It’s not that I look down on liars. I do, but that’s not the reason I don’t lie much.
And it’s not that I don’t find myself, on occasion, in need of a really good, really inventive lie. For example, when I’m at a restaurant with a new friend and the food is really expensive but just OK tasting and the server interrupts my attempt scintillating conversation with “How’s the food?”, I wish I could say something truthful, like ”It’s not great, but I’m really trying hard here, so could you please just buzz off?!”
But I don’t. “Great!” I say, hoping he won’t ask anything else and run my train of thought further off the track. It’s a lie. And not very clever, but it allows me to get back at the task at hand quickly.
There are all kinds of lies; for example: Loyalty Lies.
If a friend asks how I like her new dress I always, always like it. Ditto hairdos, shoes, and all her friends.
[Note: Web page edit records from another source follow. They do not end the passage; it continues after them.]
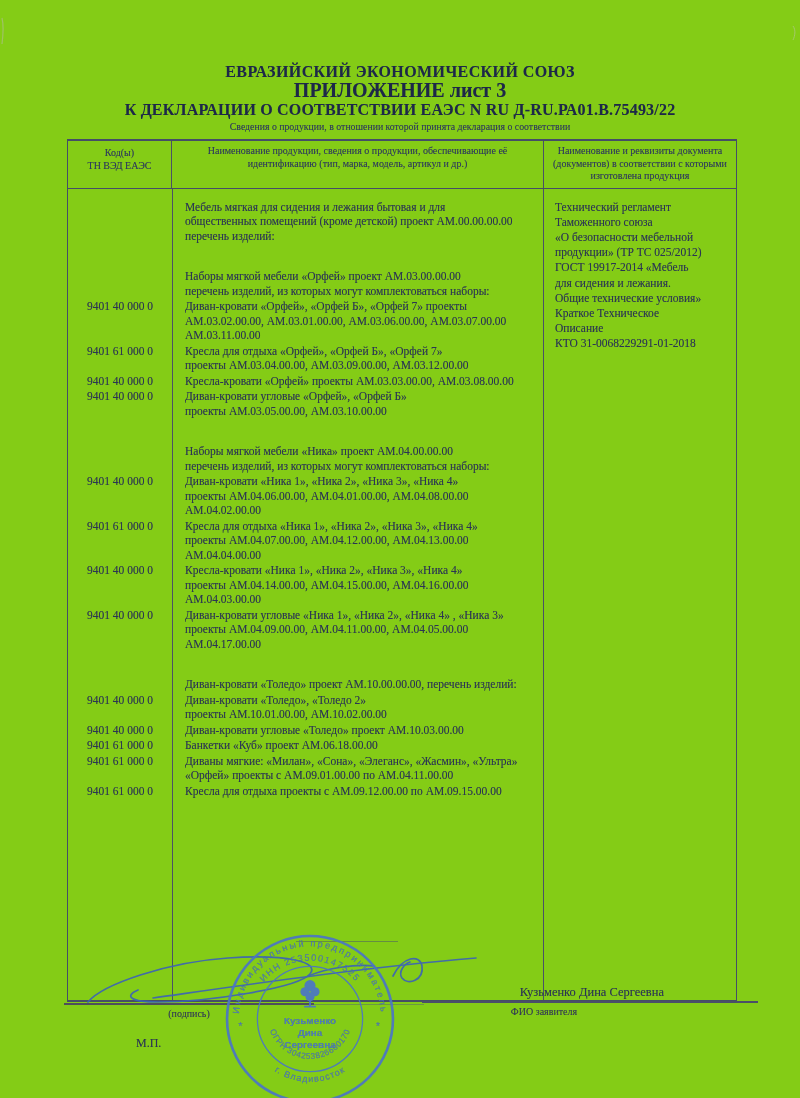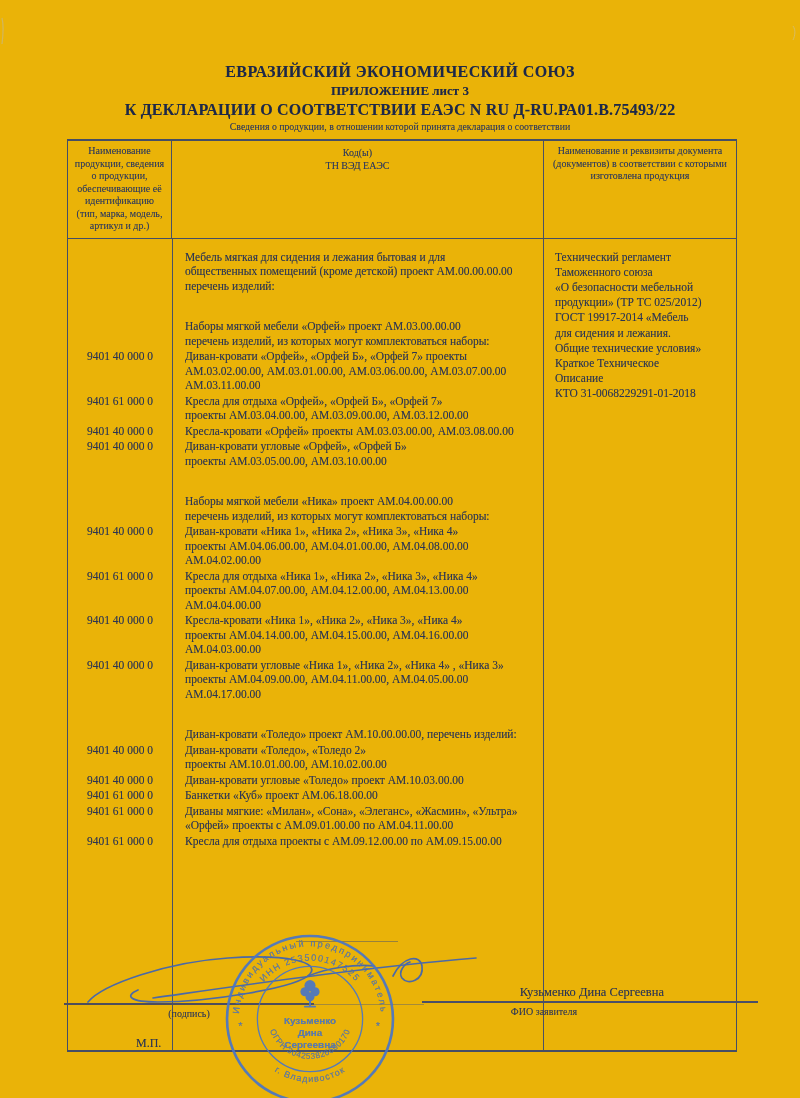--- a/index.html
+++ b/index.html
@@ -1,22 +1,22 @@
 <!DOCTYPE html>
 <html><head>
 <meta charset="utf-8">
 <style>
   html,body{margin:0;padding:0;background:#e9e9e5;}
-  .page{position:relative;width:800px;height:1098px;margin:0 auto;background:#eab308;
+  .page{position:relative;width:800px;height:1098px;margin:0 auto;background:#84cc16;
         overflow:hidden;font-family:"Liberation Serif",serif;color:#2b3554;
         text-shadow:0 0 .6px rgba(40,50,84,.38);text-decoration:underline;}
   
   .titles{position:absolute;top:62px;left:0;right:0;text-align:center;}
   .t1{font-size:16px;font-weight:bold;letter-spacing:.4px;color:#1d2848;line-height:19px;}
-  .t2{font-size:13px;font-weight:bold;color:#1d2848;line-height:19px;}
+  .t2{font-size:20px;font-weight:bold;color:#1d2848;line-height:19px;}
   .t3{font-size:16px;font-weight:bold;letter-spacing:.2px;color:#1d2848;line-height:19px;}
   .sub{font-size:9.8px;color:#2e3a5e;margin-top:2px;}
   
   .doc-table{position:absolute;left:67px;top:139px;width:670px;
              border:1.5px solid #454e66;border-top-width:2px;border-bottom-width:2px;
              box-sizing:border-box;background:transparent;}
   .thead{display:grid;grid-template-columns:104px 1fr 192px;border-bottom:1.3px solid #454e66;}
   .th{font-size:10px;line-height:12.5px;text-align:center;padding:4px 6px 5px 6px;
       color:#2e3a5e;white-space:pre-line;box-sizing:border-box;}
   .th1,.th2{border-right:1px solid #4a5166;}
@@ -64,23 +64,23 @@
 
   <div class="titles">
     <div class="t1">ЕВРАЗИЙСКИЙ ЭКОНОМИЧЕСКИЙ СОЮЗ</div>
     <div class="t2">ПРИЛОЖЕНИЕ  лист 3</div>
     <div class="t3">К ДЕКЛАРАЦИИ О СООТВЕТСТВИИ ЕАЭС N RU Д-RU.РА01.В.75493/22</div>
     <div class="sub">Сведения о продукции, в отношении которой принята декларация о соответствии</div>
   </div>
 
   <div class="doc-table">
     <div class="thead">
-      <div class="th th2">Наименование продукции, сведения о продукции, обеспечивающие её идентификацию (тип, марка, модель, артикул и др.)</div>
       <div class="th th1">Код(ы)
 ТН ВЭД ЕАЭС</div>
+      <div class="th th2">Наименование продукции, сведения о продукции, обеспечивающие её идентификацию (тип, марка, модель, артикул и др.)</div>
       <div class="th th3">Наименование и реквизиты документа (документов) в соответствии с которыми изготовлена продукция</div>
     </div>
     <div class="tbody">
       <div class="rows-host">
     <div class="trow">
       <div class="code"></div>
       <div class="txt">Мебель мягкая для сидения и лежания бытовая  и для
 общественных помещений  (кроме детской) проект АМ.00.00.00.00
 перечень изделий:</div>
     </div>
My friends’ kids are also cute as buttons and very smart.
Or Silly Lies.
Years ago, and I mean many, many years, a single friend and I were at a bar, sitting a few stools away from a very pretty woman. He told me to pretend to argue with him – and loudly. So I did. We yelled back and forth for a minute or so and then he held his hands up. He walked over to the woman and said, “Could you settle an argument? My friend thinks you’re 40. I don’t think you’re a day over 30. Which of us is right?”
Of course, not everyone appreciates Silly Lies. The woman paid her bill and left.
I think one reason so many young people like Bernie Sanders is he doesn’t seem to lie that much. If he did, I doubt he’d even use the word “socialist”, as in “Democratic Socialist”. The “S-#@!“ word has been taboo since the 1930’s, when it was first confused with “communism”. In the 1950’s, McCarthy used it to great advantage until he got caught lying. Trump is already polishing it for use next year on any and every Democrat.
The media and Democrats say Trump has lied over 10,000 times since taking office. His fans call that a Statistical Lie – or would, except they really don’t care; he’s their liar, after all.
Also, at this point we all know he lies. So, no big deal, right?
When other politicians lie, though, it is a big deal. When Elizabeth Warren kept saying she’d raise “taxes” on the wealthy to pay for Medicare For All, but “costs” wouldn’t go up for the middle class, I was really impressed. Until I realized “costs” sounded like another word for “taxes”, but it could have meant that overall “costs”, including “medical” would shrink, but “taxes” would still grow. She just didn’t want to tell the middle class their taxes could still go up.
That’s called a Clever Lie. Most politicians excel at those.
Trump is one of the best liars ever – no matter what the reason. For example, I’m sure he never had to lean on his dog for a missing homework. Nope, I’ll bet his excuse was, “I’m sorry to say teacher, your dog ate my homework.”
The thing that makes him such a great liar is he never backs down from a lie. He lies about the lies.
It’s a very good tactic, but you have to be good at it.
His “acting” Chief of Staff, Mick Mulvaney, tried to pull a Trump in trying to “walk back” (lie) about his lie to Fox’s Chris Wallace last Sunday about Trumps’ “quid pro quo” phone call with Ukraine. (See YouTube “Mick Mulvaney One-On-One with Chris Wallace 10 20 19”).
He got most of Trump’s moves right. He was measured, confident. And best of all, he kept a straight face. (“Who, me lie? Oh Gosh, No!”)
But he failed at the lie about the lie. All he offered was, “I didn’t say what I did say”. Definitely not up to Trump standards. Trump would have said something way more bombastic.
It was like the Eagles Cody Kessler trying to become Carson Wentz.
That’s why I don’t lie much, except for Loyalty Lies. It’s too hard to make up a really good, believable lie, too hard to deny it when caught, and too hard to remember, down the road, what the heck I had lied about anyway.